— HOW TO COMPLETE THIS TASK —
Copy out every line in the entries below that includes "data".

================================

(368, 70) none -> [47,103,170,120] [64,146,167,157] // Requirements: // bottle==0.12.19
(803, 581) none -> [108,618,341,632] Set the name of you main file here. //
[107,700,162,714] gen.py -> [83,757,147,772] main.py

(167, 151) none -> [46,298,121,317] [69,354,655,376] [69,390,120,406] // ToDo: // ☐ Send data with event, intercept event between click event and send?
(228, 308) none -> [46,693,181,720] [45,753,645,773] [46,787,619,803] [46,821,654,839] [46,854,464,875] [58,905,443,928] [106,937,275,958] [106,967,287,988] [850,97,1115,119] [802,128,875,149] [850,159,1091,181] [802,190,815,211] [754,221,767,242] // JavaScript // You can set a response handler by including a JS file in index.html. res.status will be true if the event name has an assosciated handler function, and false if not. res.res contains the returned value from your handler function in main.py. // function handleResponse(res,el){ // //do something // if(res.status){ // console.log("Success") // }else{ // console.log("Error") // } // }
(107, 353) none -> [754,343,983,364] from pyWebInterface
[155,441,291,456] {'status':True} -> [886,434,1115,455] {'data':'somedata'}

================================

— ANSWER SPACE —
(167, 151) none -> [46,298,121,317] [69,354,655,376] [69,390,120,406] // ToDo: // ☐ Send data with event, intercept event between click event and send?
[155,441,291,456] {'status':True} -> [886,434,1115,455] {'data':'somedata'}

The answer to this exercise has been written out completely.